Si catarsis —esa palabra de moda— significa algo, es la obligación de comprender incluso lo que no podemos soportar. Habiendo sido literalmente espectadores de una tragedia bien real, nuestro deber es purgar la angustia que produce la impotencia. Un cierto distanciamiento puede ser la única forma de no caer en el aborregamiento, siempre que al mismo tiempo seamos capaces de sentir un dolor nuestro, irremplazable y sobre todo inviolable. Este dolor sólo tendrá sentido si nos hace más conscientes, en cuyo caso será un signo de verdadera sensibilidad. Si es para complacernos de nuestra altura moral (o de nuestro «suelo ético», como dicen ahora en el País Vasco los que más lo pisotean) no supondrá más que el enésimo síntoma de nuestra sumisión.


Javier Rodríguez Hidalgo
(Poitiers, Francia)

[1] Para quien un descendiente de andaluces nacido en Cataluña no es un catalán, sino un descendiente de andaluces.
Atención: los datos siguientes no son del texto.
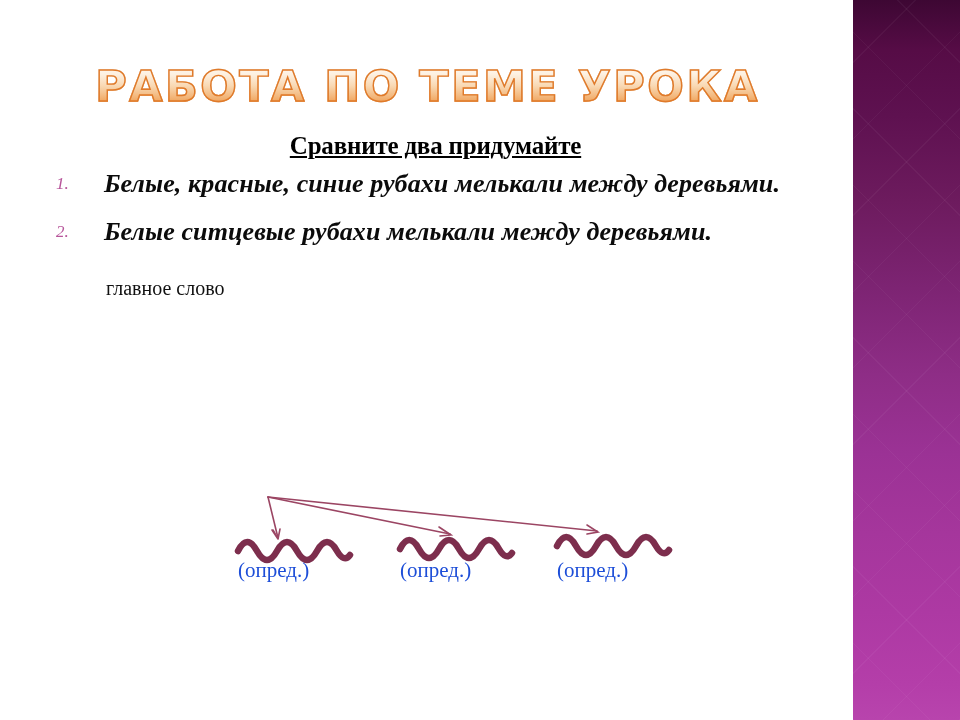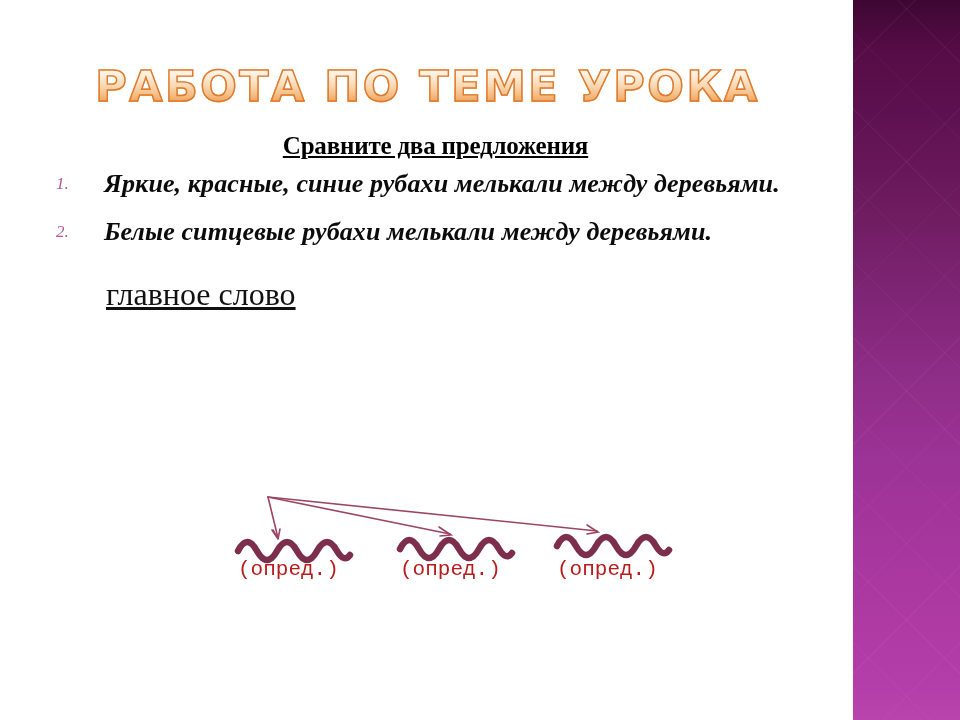--- a/index.html
+++ b/index.html
@@ -158,24 +158,23 @@
     margin: 20px 0 0 0;
     padding: 0 42px;
   }
   .heading-2 span.u {
     text-decoration: underline;
     text-underline-offset: 2px;
   }
 
   .main-word {
     margin: 26px 0 0 58px;
-    font-size: 32px;
+    font-size: 20px;
     color: #111111;
     line-height: 1.1;
-    text-decoration: underline;
   }
 
   
   .scheme {
     position: absolute;
     left: 160px;
     top: 484px;
     width: 580px;
     height: 115px;
   }
@@ -184,50 +183,49 @@
   .wave-labels {
     position: absolute;
     left: 160px;
     top: 558px;
     width: 580px;
     height: 34px;
   }
   .wave-label {
     position: absolute;
     font-size: 21px;
-    color: #b91c1c;
+    color: #1d4ed8;
     white-space: nowrap;
-    font-family: Liberation Mono, monospace;
   }
   .wl0 { left: 78px;  top: 0; }
   .wl1 { left: 240px; top: 0; }
   .wl2 { left: 397px; top: 0; }
 </style>
 </head>
 <body>
 
 <div class="slide">
 
   <div class="side-band"></div>
   <div class="side-band-edge"></div>
 
   <div class="title-wrap">
     <div class="wordart">Работа по теме урока</div>
   </div>
 
   <div class="content">
 
     <div class="heading-1">
-      <span class="u">Сравните два предложения</span>
+      <span class="u">Сравните два придумайте</span>
     </div>
 
     <ol class="num-list">
       <li class="num-item">
         <span class="num-marker">1.</span>
-        <span class="num-text">Яркие, красные, синие рубахи мелькали между деревьями.</span>
+        <span class="num-text">Белые, красные, синие рубахи мелькали между деревьями.</span>
       </li>
       <li class="num-item">
         <span class="num-marker">2.</span>
         <span class="num-text">Белые ситцевые рубахи мелькали между деревьями.</span>
       </li>
     </ol>
 
 
     <div class="main-word">главное слово</div>
   </div>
[2] Que es una de las razones por las cuales el matrimonio homosexual contó con la oposición de las masivas manifestaciones de rechazo que conocemos, siguiendo el modelo de las convocatorias españolas que agitaron a las masas contra el zapaterismo.
[3] Quizá, para no soliviantar a las almas bellas, habría que establecer una cuota de crítica en cada publicación según criterios rigurosos de población, clase, sexo -perdón, género- y raza. Así, el TMEO podría dedicar en cada número un 12% de sus chistes a meterse con los musulmanes; 30% con los ateos; 40% con los católicos; y sólo un 3% de sus tiras cómicas podrían ensañarse con «la Eta».
[4] Véase el libro de Kristin Ross Mayo del 68 y sus vidas posteriores, Acuarela Libros.
[5] «Si sólo se aplica un aumento de la seguridad militar, vamos a caer en brazos de la extrema derecha. Hace falta una organización popular por barrios. Una red que se organice para hacer una resistencia de base, de los barrios, está al alcance de un presidente de izquierdas» (Libération, 15 de noviembre de 2015).
[6] Sucedió en Pamplona.
[7] Sucede en toda el Reino.
[8] Sucedió en Málaga (el 14 de marzo de 2015).